:: EXERCISE DETAILS ::
Could you return every line of the records below that contains the word "marker"?

[Web page edit records]
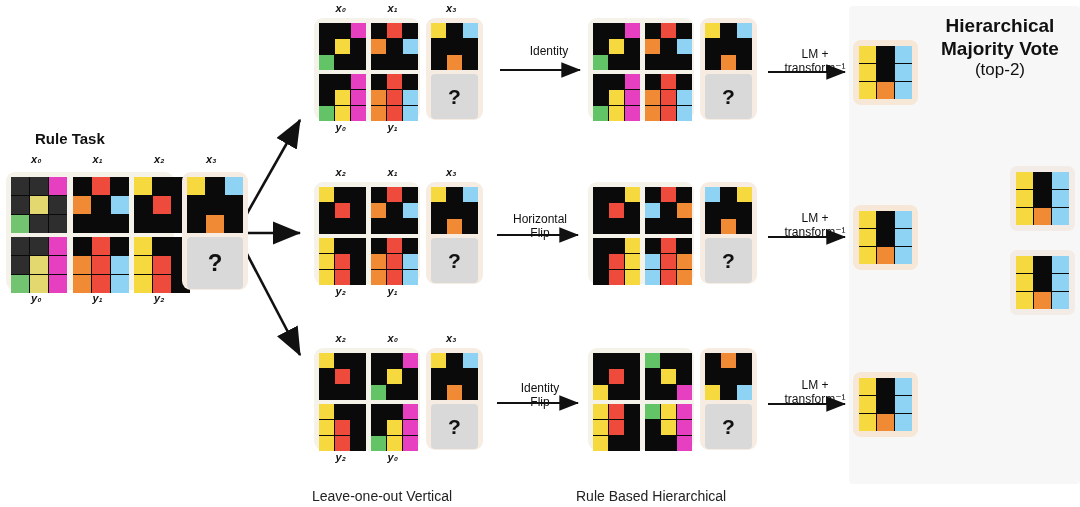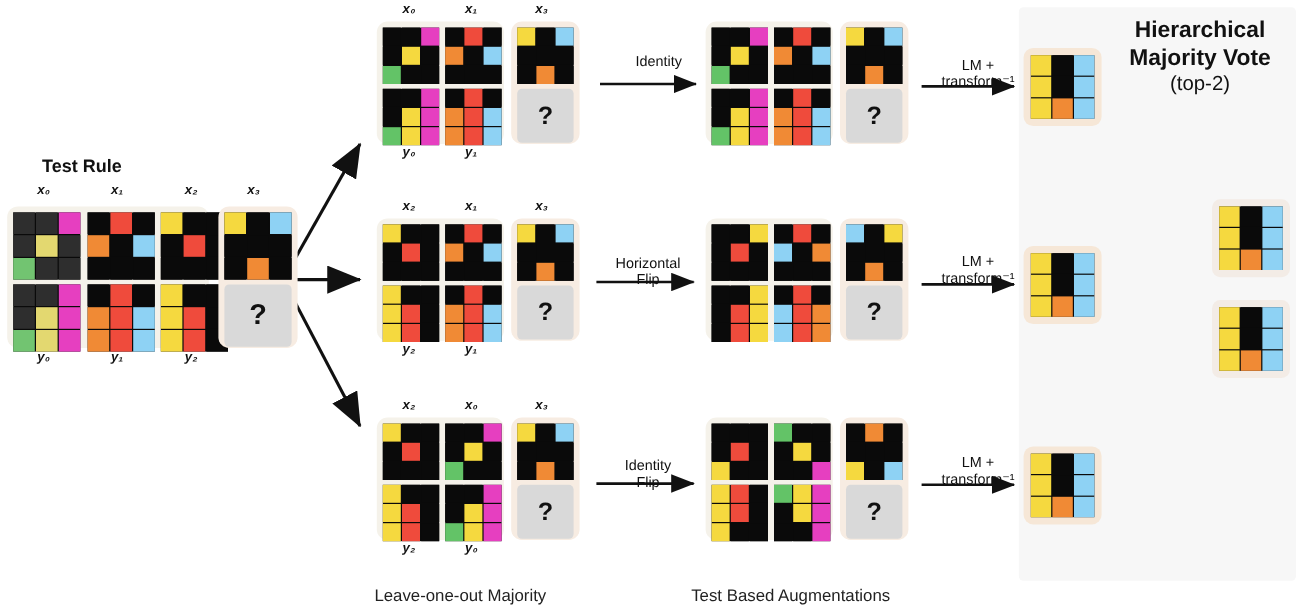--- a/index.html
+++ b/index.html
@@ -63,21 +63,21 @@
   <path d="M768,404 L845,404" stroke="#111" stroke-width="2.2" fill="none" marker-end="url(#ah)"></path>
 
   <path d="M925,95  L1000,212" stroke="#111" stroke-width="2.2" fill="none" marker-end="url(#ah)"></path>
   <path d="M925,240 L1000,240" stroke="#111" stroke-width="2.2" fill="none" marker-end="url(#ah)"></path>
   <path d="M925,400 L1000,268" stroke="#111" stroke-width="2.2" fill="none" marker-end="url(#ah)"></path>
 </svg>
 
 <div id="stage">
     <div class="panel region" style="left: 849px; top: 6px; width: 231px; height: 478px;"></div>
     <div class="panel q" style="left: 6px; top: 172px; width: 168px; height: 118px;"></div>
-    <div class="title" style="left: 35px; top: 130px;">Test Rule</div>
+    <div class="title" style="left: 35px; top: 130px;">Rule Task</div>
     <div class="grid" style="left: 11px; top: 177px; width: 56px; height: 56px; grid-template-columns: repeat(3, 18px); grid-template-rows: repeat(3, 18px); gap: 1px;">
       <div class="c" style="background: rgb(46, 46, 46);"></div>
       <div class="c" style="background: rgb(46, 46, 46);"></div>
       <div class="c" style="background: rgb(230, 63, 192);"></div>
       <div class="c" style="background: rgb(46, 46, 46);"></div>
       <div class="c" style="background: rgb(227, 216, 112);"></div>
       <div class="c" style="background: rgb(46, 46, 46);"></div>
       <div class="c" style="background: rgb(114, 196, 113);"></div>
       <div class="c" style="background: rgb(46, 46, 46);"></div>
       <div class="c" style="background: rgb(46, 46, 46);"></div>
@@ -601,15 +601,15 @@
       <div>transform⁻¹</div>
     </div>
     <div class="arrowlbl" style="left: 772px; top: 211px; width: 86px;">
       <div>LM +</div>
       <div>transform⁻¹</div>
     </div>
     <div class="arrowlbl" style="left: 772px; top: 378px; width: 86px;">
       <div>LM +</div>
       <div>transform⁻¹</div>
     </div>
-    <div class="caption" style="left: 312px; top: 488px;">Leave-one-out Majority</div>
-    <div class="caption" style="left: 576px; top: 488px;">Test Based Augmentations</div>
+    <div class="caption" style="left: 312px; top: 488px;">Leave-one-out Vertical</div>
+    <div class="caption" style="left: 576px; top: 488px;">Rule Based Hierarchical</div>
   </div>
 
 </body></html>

:: SOLUTION FOR THIS TASK ::
   <path d="M768,404 L845,404" stroke="#111" stroke-width="2.2" fill="none" marker-end="url(#ah)"></path>
   <path d="M925,95  L1000,212" stroke="#111" stroke-width="2.2" fill="none" marker-end="url(#ah)"></path>
   <path d="M925,240 L1000,240" stroke="#111" stroke-width="2.2" fill="none" marker-end="url(#ah)"></path>
   <path d="M925,400 L1000,268" stroke="#111" stroke-width="2.2" fill="none" marker-end="url(#ah)"></path>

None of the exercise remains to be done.